Extracted records
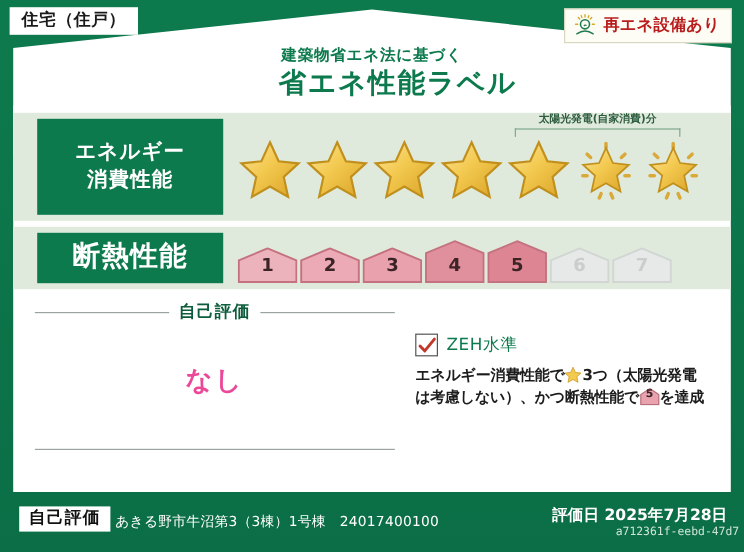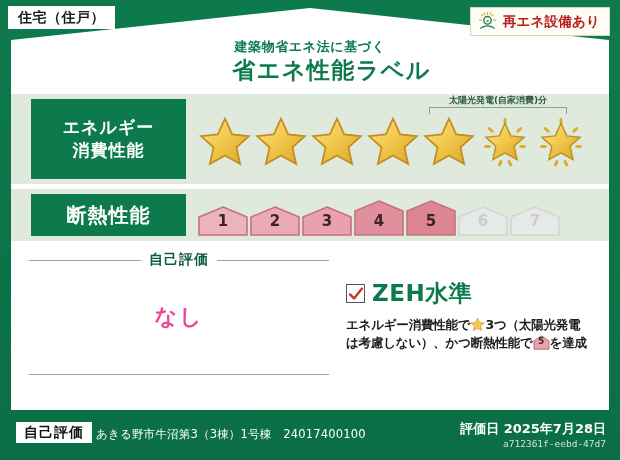--- a/index.html
+++ b/index.html
@@ -86,7 +86,7 @@
     font-size: 17px; font-weight: 700; letter-spacing: 1px;
     line-height: 1.35;
   }
-  .row-insul .row-label { font-size: 20px; text-align: right; }
+  .row-insul .row-label { font-size: 23px; text-align: right; }
   .row-body { flex: 1; position: relative; display: flex; align-items: center; }
 
   

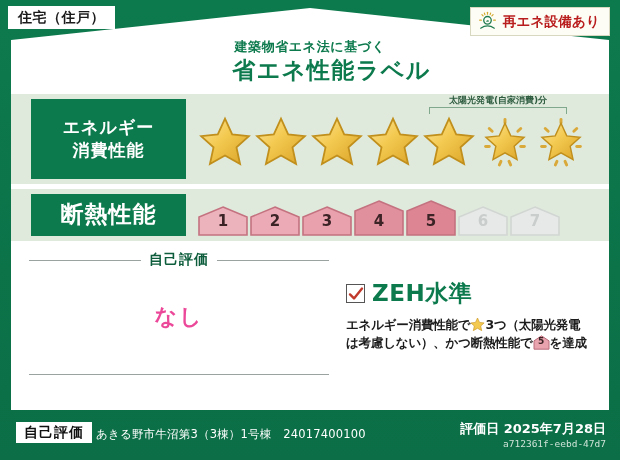--- a/index.html
+++ b/index.html
@@ -139,7 +139,7 @@
     position: relative; flex: none;
   }
   .chk svg { position: absolute; left: 1px; top: 1px; width: 16px; height: 16px; }
-  .zeh-title { color: #0d7a4d; font-size: 23px; font-weight: 700; letter-spacing: .5px; }
+  .zeh-title { color: #0d7a4d; font-size: 14px; font-weight: 400; letter-spacing: .5px; }
   .zeh-desc {
     margin-top: 7px; color: #1c1c1c; font-size: 12.5px; font-weight: 700;
     line-height: 1.45; letter-spacing: -.2px;

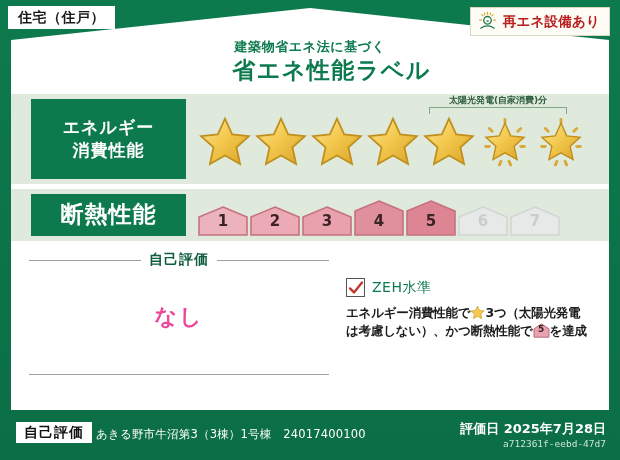--- a/index.html
+++ b/index.html
@@ -173,7 +173,7 @@
     white-space: nowrap;
   }
   .eval-id {
-    position: absolute; right: 14px; top: 28px;
+    position: absolute; right: 4px; top: 28px;
     color: #cfe3d8; font-size: 9.5px; text-align: right; white-space: nowrap;
     font-family: "DejaVu Sans Mono", "Liberation Mono", monospace;
   }

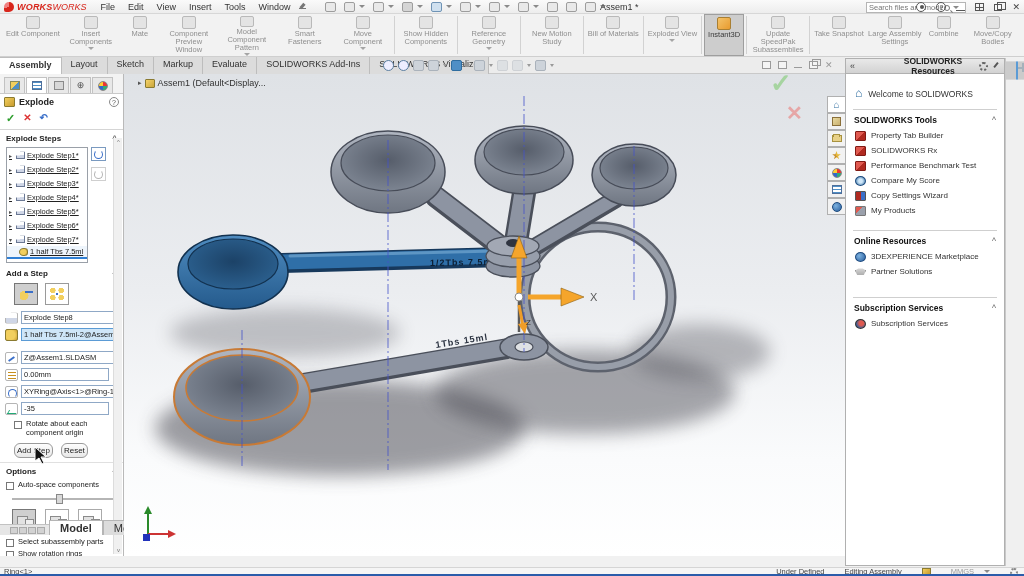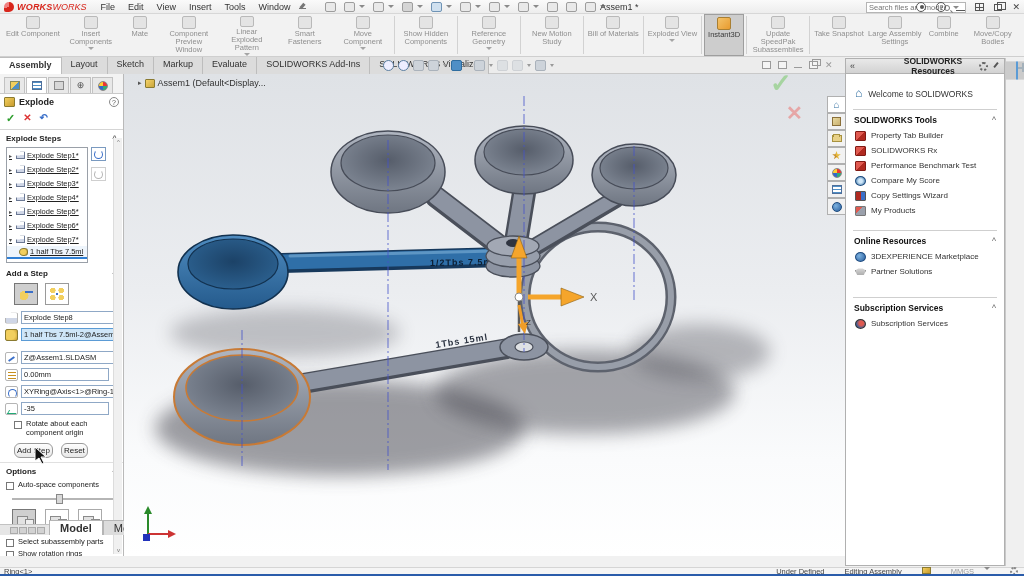--- a/index.html
+++ b/index.html
@@ -303,7 +303,7 @@
       </div>
     <div class="rbtn">
         <span class="ricon"></span>
-        <span class="rlabel">Linear Exploded Pattern</span>
+        <span class="rlabel">Model Component Pattern</span>
         <span class="rcaret"></span>
       </div>
     <div class="rbtn">

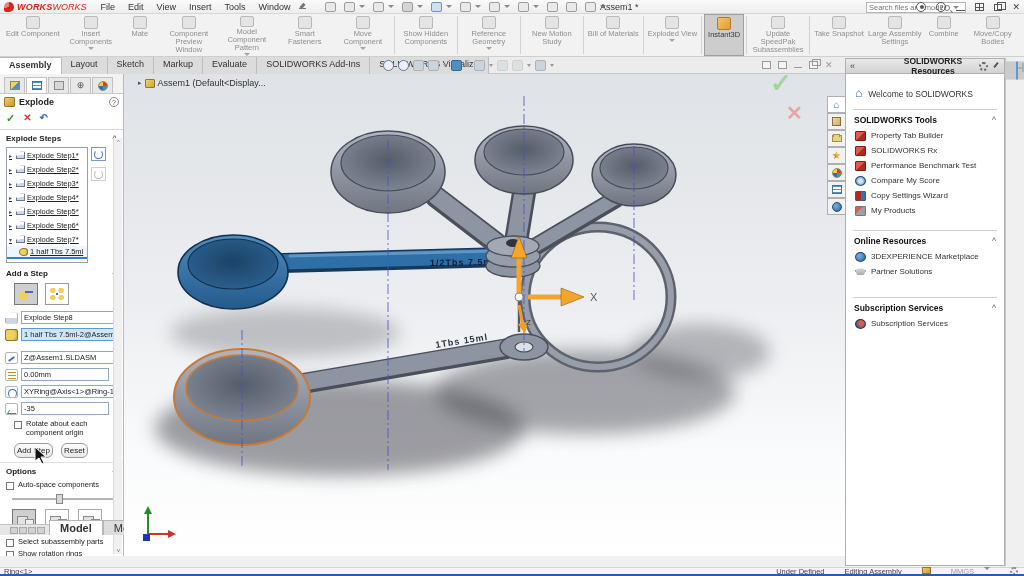--- a/index.html
+++ b/index.html
@@ -217,7 +217,7 @@
   .btab.active { background:#fff; font-weight:bold; }
   .status { position:absolute; left:0; top:567px; width:1024px; height:7px; background:#f5f5f5; border-top:1px solid #d5d5d5; font-size:7.5px; color:#444; }
   .status .lft { position:absolute; left:4px; top:-1px; }
-  .status .rgt { position:absolute; right:6px; top:-1px; display:flex; gap:20px; align-items:flex-start; }
+  .status .rgt { position:absolute; right:6px; top:-1px; display:flex; gap:20px; align-items:center; }
   .st-ic { width:9px; height:7px; background:linear-gradient(135deg,#f2cf5e,#c89b2e); border:1px solid #8a7a30; }
   .st-gear { width:8px; height:8px; border-radius:50%; border:2px dotted #888; }
   .units { color:#9a9a9a; }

Task instructions: Filter the lines above so that only those with the string "align" remain, then copy them.

Exercise answer:
-  .row-insul .row-label { font-size: 20px; text-align: right; }
+  .row-insul .row-label { font-size: 23px; text-align: right; }
   .row-body { flex: 1; position: relative; display: flex; align-items: center; }
     color: #cfe3d8; font-size: 9.5px; text-align: right; white-space: nowrap;
-  .status .rgt { position:absolute; right:6px; top:-1px; display:flex; gap:20px; align-items:flex-start; }
+  .status .rgt { position:absolute; right:6px; top:-1px; display:flex; gap:20px; align-items:center; }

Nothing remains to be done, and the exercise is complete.